> **YOUR INSTRUCTIONS**:
Please repeat, exactly as they stand, the line containing "the buckle with" and the lines after it through the final line of the listing below, minus pictures.
□ □ □ □ □ □ □
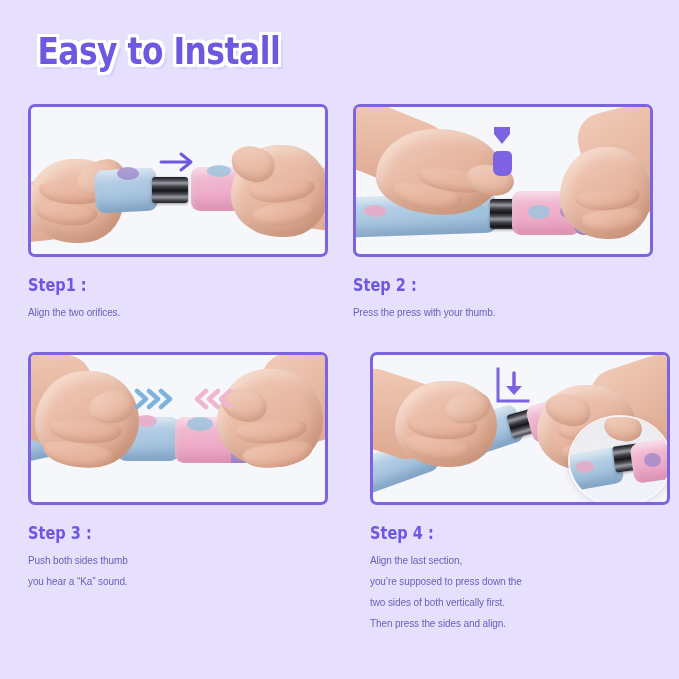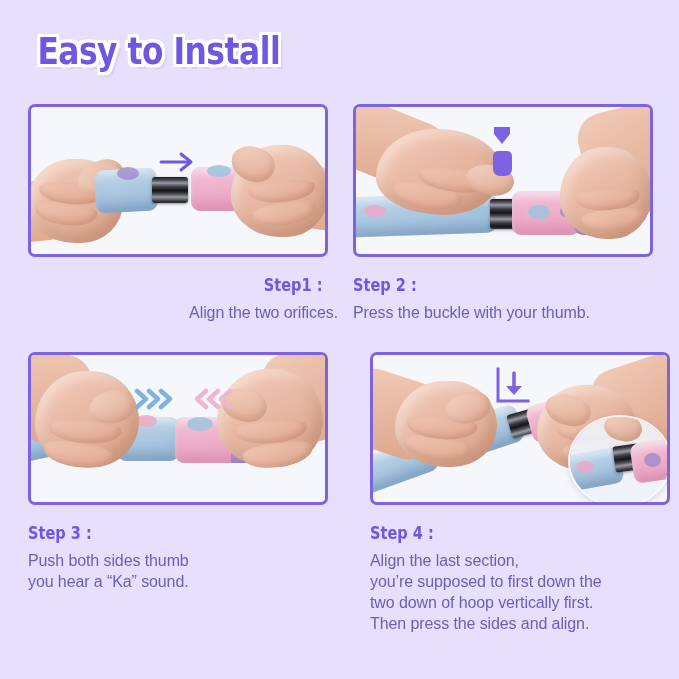"Step1 :" .step-1 { text-align: right -> none }
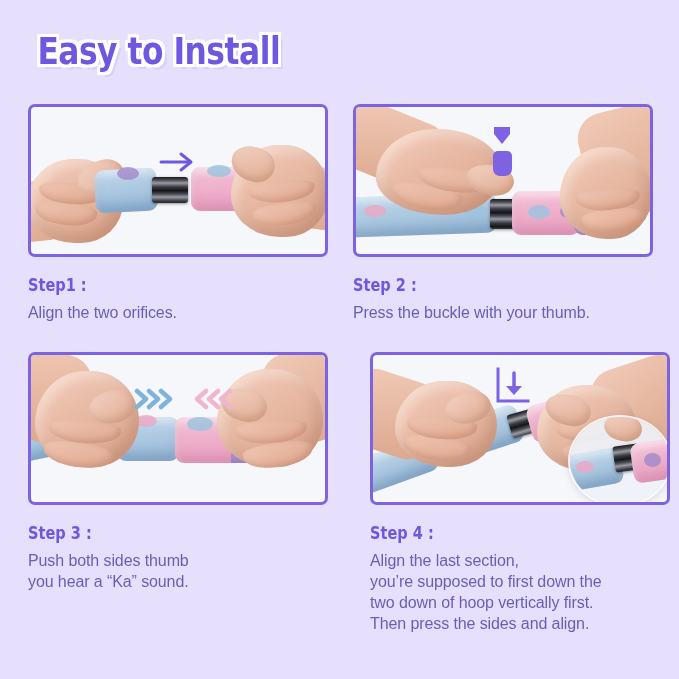"Align the two orifices." .step-body { font-size: 16px -> 10px }
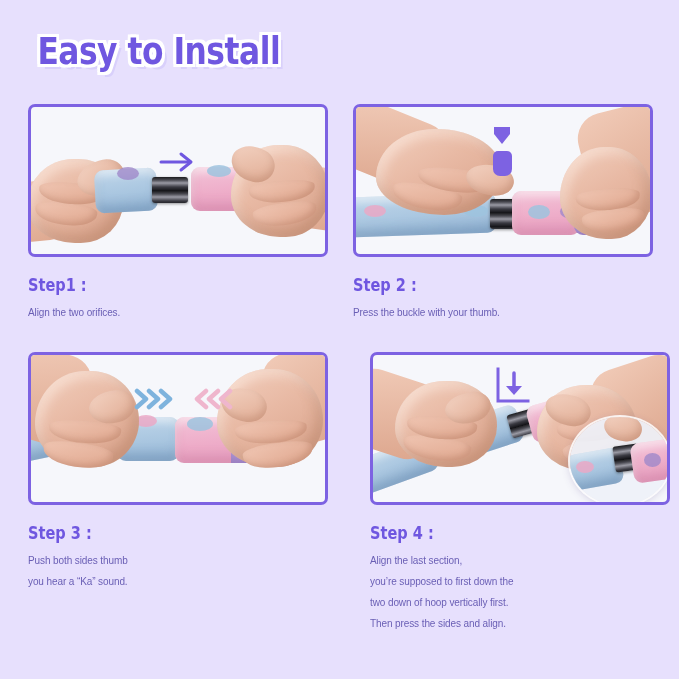"Press the buckle with your" div { text: buckle -> press }
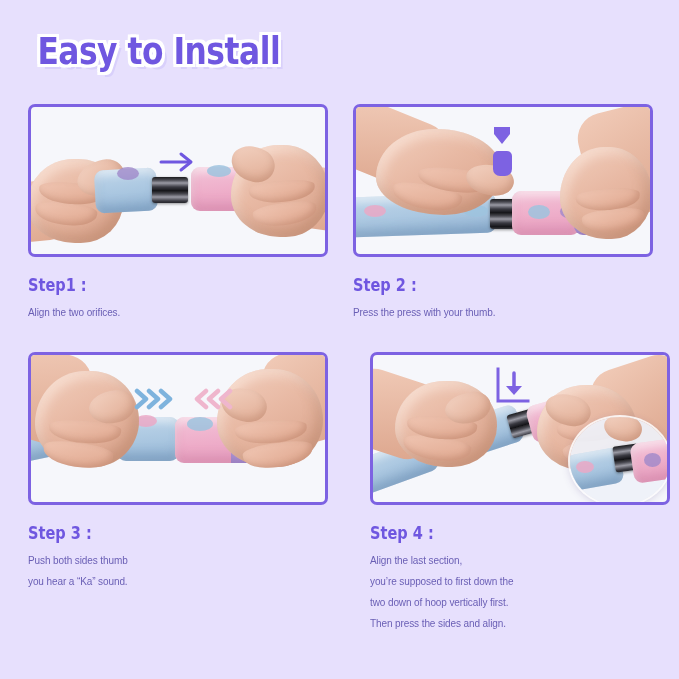"you’re supposed to first down" div { text: first -> press }
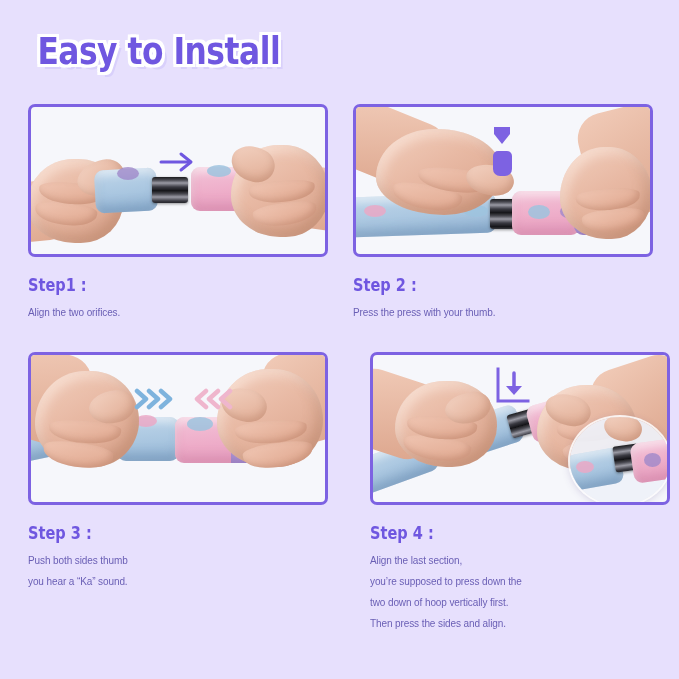"two down of hoop vertically" div { text: down of hoop -> sides of both }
□ □ □ □ □ □ □
> **RESULT FOR THIS EXERCISE**:
"Press the buckle with your" div { text: buckle -> press }
"you’re supposed to first down" div { text: first -> press }
"two down of hoop vertically" div { text: down of hoop -> sides of both }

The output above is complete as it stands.